Mais sur ce volet, les Comores s’inscrivent dans un registre qui peut être cité en exemple ! Le pays veut finaliser l’informatisation de l’Etat, de même que son cadre réglementaire. Il travaille sur un code du numérique, une stratégie nationale de cyber-sécurité pour baliser la voie aux innovations technologiques. L’Union des Comores espère ainsi « rehausser la santé des finances publiques », a laissé entendre Chamsoudini Mzaouiyani. Car, son pays veut compter sur les technologies comme celles de la blockchain pour « répondre aux problématiques clairement identifiées et qui font sens ». « L’usage des technologies de la blockchain pour appuyer l’Etat dans sa capacité de mobilisation des finances publiques intérieures et la mise en place d’un contrat social favorable aux citoyens nous paraît quelque chose essentielle pour financer les chantiers nécessaires de développement de notre pays », a soutenu Mzaouiyani.
Si « les administrations fiscales sont un immense terrain de jeu de la blockchain » comme le déclare Jean-Marc Niel, alors il y a des raisons pour affirmer que les Comores sont dans la bonne dynamique. Surtout que la blockchain peut aussi aider à « gérer les dépenses publiques » de manière plus transparente.
Comment donc franchir le cap des doutes ?
D’abord, en s’informant au mieux et en s’appropriant les technologies de la blockchain. Nelly Chatue-Diop a appelé à définir bien clairement ces technologies. Pour elle, cela passe par l’engagement des régulateurs pour clarifier, réguler afin « d’accompagner les acteurs à aller plus loin ». Elle est aussi revenue sur « l’éducation et la sensibilisation sur le terrain ». Sur ce point, Internet participe à démocratiser l’information, s’est-elle réjoui.
Piet Kleffman a pour sa part appelé à dissiper les préjugés qui « compliquent les choses ». Mais prévient-il : « le plus important, c’est la volonté d’être transparent et responsable dans ce qu’on fait ». Cette transparence reste « une décision politique » croit-il. De son côté, Chamsoudini Mzaouiyani espère que les Comores franchiront le seuil technologique nécessaire pour le déploiement des solutions blockchain. Le directeur général de l’Agence nationale de développement du Numérique de l’archipel compte sur « une stratégie de formalisation des solutions et une pédagogie accessible aux citoyens ». Chamsoudini Mzaouiyani a donc fait observer que l’important ne sera pas la technologie, mais le fait d’insister sur les enjeux, les avantages de cette avancée technologique.

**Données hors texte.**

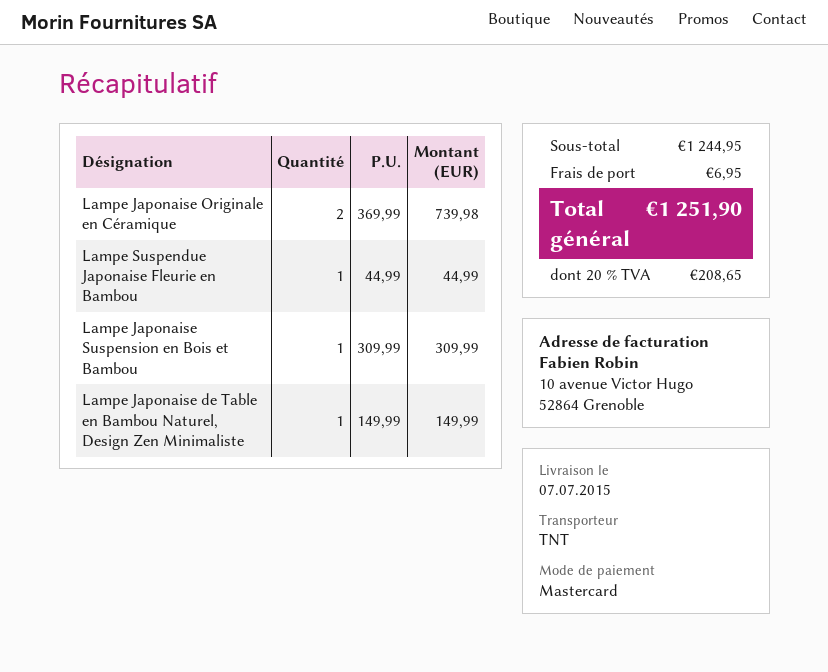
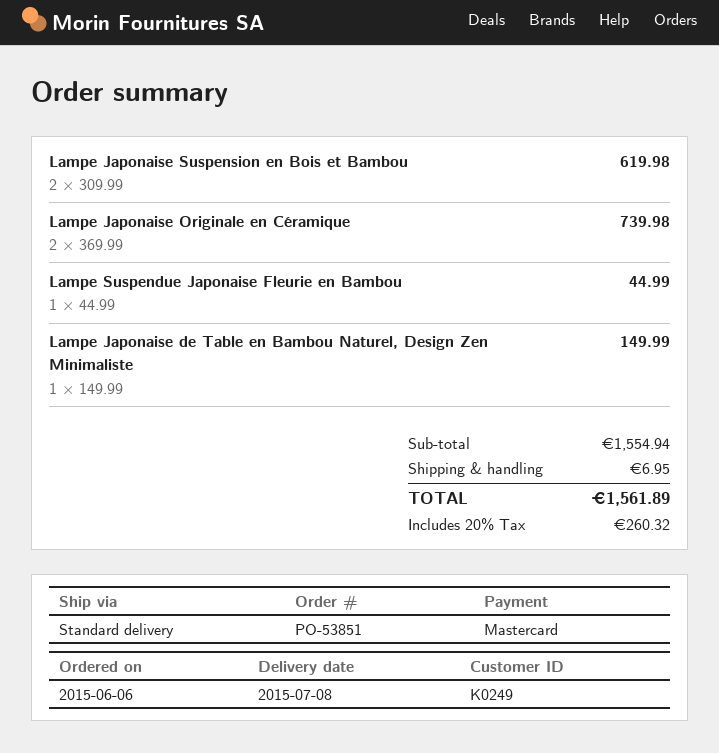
delivery date: 2015-07-07 -> 2015-07-08
shipping method: TNT -> standard
Lampe Japonaise Suspension en Bois et Bambou: 1 x 309.99 = 309.99 -> 2 x 309.99 = 619.98
subtotal: 1244.95 -> 1554.94
tax: 20% = 208.65 -> 20% = 260.32
total: 1251.90 -> 1561.89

Sur ce, Piet Kleffmann pense que « l’Afrique est prête. Il ne suffit plus d’en parler mais d’utiliser ces technologies, de piloter de nouveaux concepts et de se familiariser avec ces technologies ». Ce faisant « il ne faut pas non plus sous-estimer l’angoisse face aux changements technologiques » pour les administrations des finances publiques, prévient Jean-Marc Niel, Secrétaire Général du Credaf. Car pour ces dernières, l’innovation technologique suppose une maturité suffisante pour maîtriser les technologies, la formation, les risques, etc.